Report how many lines in the data below hold the string "following". Nothing else should appear in the answer.

───

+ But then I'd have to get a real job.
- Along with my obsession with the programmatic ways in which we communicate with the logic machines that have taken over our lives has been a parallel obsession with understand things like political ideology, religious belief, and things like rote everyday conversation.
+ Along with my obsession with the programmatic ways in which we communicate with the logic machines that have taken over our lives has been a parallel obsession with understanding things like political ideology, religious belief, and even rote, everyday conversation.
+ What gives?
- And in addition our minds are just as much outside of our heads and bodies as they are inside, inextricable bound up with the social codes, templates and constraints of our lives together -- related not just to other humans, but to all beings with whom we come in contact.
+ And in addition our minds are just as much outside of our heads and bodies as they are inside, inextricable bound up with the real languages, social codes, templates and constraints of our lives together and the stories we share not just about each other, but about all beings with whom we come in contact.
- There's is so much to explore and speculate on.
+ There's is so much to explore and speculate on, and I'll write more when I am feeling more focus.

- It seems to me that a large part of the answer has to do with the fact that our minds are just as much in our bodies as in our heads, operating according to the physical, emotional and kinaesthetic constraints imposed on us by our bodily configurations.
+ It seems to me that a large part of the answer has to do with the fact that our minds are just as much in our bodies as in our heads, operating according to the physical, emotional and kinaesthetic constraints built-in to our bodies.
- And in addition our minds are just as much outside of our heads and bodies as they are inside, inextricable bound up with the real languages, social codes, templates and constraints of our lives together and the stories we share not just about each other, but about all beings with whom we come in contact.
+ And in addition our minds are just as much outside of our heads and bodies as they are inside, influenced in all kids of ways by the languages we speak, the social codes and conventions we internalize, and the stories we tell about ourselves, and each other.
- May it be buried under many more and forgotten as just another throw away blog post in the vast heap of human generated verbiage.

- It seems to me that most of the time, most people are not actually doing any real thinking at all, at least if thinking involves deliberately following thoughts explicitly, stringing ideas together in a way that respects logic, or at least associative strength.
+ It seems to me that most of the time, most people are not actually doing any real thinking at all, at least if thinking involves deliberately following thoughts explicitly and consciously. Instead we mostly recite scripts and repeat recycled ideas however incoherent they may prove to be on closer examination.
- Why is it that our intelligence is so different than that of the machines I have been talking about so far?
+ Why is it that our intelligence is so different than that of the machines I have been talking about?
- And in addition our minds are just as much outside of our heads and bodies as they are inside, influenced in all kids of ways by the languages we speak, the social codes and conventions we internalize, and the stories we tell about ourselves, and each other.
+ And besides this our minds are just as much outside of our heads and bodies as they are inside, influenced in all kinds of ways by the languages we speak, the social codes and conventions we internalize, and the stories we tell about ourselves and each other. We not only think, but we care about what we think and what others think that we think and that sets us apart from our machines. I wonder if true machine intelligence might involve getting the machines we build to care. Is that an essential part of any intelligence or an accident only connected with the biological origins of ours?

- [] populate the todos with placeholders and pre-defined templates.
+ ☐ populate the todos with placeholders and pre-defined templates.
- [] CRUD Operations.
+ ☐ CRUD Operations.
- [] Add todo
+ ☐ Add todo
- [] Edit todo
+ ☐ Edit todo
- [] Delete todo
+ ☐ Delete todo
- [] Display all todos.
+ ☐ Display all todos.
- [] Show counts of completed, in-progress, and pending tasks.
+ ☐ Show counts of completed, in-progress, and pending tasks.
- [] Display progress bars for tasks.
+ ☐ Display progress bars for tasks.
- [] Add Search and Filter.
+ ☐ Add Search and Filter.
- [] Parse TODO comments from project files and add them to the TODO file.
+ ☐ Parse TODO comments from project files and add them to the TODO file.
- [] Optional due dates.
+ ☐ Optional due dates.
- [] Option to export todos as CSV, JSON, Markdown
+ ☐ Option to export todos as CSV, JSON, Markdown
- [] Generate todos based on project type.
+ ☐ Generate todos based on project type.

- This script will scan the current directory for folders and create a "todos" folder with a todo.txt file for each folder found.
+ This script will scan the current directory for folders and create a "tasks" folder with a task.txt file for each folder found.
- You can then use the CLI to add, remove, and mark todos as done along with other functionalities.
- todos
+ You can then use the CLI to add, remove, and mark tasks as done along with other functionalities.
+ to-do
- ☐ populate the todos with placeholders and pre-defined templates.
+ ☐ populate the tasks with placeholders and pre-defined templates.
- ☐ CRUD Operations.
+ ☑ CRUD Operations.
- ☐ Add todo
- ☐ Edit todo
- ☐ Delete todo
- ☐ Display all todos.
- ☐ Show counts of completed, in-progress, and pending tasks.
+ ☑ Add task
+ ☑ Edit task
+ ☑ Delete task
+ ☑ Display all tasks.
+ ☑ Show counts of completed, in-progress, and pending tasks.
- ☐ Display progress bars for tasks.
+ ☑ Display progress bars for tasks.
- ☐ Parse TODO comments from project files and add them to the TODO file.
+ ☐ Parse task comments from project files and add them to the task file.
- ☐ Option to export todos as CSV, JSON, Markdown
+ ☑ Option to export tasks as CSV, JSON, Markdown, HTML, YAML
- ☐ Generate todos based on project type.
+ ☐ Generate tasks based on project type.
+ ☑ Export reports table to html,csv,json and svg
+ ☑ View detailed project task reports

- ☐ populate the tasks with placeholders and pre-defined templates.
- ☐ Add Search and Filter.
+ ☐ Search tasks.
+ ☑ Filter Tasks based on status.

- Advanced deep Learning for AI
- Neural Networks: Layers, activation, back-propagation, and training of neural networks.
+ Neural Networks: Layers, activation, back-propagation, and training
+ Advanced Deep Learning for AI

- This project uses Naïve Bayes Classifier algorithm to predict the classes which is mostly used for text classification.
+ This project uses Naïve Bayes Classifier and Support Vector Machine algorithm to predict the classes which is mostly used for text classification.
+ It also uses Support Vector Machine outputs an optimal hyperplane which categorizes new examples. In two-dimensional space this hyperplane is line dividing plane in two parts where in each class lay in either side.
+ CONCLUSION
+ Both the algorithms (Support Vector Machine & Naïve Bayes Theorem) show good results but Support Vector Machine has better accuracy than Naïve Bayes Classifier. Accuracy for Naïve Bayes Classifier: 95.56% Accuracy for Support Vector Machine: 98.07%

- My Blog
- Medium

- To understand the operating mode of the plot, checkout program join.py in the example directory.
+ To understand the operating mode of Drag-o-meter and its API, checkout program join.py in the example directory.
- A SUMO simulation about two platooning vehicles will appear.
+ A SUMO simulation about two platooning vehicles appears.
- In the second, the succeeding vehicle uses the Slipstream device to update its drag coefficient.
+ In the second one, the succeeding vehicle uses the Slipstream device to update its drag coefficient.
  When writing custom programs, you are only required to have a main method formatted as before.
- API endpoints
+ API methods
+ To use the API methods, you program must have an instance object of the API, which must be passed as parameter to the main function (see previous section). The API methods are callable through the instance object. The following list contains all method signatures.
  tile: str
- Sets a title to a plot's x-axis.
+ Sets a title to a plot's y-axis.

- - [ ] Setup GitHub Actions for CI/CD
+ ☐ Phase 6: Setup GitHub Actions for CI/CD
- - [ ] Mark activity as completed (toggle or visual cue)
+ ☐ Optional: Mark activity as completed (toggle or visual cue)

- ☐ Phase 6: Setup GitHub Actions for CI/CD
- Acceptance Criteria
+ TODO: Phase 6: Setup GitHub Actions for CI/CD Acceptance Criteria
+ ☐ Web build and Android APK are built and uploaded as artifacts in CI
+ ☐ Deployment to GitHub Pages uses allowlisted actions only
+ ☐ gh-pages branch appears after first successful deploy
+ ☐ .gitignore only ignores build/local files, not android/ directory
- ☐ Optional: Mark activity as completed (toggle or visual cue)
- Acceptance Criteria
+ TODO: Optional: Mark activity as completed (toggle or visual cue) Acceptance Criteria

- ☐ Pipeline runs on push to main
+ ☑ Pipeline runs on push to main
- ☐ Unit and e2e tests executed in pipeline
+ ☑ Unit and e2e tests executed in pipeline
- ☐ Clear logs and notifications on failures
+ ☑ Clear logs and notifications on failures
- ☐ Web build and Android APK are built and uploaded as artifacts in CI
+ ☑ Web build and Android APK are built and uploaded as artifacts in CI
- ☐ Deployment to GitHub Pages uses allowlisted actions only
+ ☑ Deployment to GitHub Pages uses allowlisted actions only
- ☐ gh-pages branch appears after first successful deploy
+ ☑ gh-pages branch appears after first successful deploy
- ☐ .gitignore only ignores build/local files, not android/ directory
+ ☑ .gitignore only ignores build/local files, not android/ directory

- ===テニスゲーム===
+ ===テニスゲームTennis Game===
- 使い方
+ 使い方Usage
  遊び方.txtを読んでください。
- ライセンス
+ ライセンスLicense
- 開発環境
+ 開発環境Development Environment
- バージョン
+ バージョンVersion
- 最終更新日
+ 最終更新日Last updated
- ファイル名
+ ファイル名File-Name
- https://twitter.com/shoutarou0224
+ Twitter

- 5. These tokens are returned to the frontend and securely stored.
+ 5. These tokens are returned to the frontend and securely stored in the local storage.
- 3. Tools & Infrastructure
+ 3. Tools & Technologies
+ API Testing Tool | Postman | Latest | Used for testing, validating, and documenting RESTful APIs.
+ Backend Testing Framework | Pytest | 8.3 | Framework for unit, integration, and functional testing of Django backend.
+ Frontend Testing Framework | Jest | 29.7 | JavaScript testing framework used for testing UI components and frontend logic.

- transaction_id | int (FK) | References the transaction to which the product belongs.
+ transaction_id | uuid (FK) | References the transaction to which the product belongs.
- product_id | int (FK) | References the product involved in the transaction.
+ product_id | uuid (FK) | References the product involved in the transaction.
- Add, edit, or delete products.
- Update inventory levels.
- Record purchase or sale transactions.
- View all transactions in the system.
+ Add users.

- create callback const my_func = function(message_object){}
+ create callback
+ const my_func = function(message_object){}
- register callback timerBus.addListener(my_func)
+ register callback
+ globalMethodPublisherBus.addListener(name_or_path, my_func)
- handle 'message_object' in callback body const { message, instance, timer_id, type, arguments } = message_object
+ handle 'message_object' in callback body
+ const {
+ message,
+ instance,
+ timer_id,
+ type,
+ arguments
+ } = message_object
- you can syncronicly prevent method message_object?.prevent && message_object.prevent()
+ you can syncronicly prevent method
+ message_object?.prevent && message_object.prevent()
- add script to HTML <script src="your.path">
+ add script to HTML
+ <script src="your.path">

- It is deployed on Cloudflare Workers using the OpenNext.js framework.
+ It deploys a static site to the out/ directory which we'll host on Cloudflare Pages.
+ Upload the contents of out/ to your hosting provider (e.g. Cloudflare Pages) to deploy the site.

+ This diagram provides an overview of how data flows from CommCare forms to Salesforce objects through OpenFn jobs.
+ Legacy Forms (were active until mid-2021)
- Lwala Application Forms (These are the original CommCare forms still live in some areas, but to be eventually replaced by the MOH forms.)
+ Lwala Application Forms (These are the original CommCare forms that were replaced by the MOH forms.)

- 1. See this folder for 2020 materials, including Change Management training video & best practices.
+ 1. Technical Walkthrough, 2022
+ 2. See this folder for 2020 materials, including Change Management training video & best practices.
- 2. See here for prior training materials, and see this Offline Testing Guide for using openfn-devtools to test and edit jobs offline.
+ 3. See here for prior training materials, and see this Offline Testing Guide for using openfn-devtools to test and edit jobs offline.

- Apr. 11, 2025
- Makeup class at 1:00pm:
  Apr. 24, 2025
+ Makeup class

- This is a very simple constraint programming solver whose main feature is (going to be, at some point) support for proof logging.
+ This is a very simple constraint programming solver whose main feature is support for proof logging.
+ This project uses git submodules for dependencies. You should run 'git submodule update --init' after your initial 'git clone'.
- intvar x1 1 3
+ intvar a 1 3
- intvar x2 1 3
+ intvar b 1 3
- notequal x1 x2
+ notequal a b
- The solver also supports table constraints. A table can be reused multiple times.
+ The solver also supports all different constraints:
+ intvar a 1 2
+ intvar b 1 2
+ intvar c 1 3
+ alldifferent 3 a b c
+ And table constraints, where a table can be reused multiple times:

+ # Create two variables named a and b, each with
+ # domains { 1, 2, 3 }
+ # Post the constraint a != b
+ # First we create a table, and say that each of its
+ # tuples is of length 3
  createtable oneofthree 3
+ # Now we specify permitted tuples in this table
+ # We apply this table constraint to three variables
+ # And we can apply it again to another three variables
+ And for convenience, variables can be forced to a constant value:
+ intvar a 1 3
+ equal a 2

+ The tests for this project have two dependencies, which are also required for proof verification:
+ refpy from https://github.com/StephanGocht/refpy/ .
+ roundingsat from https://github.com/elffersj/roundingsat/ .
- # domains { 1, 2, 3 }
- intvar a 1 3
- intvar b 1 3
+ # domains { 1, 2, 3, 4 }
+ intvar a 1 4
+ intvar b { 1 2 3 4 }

───

• Answer:
3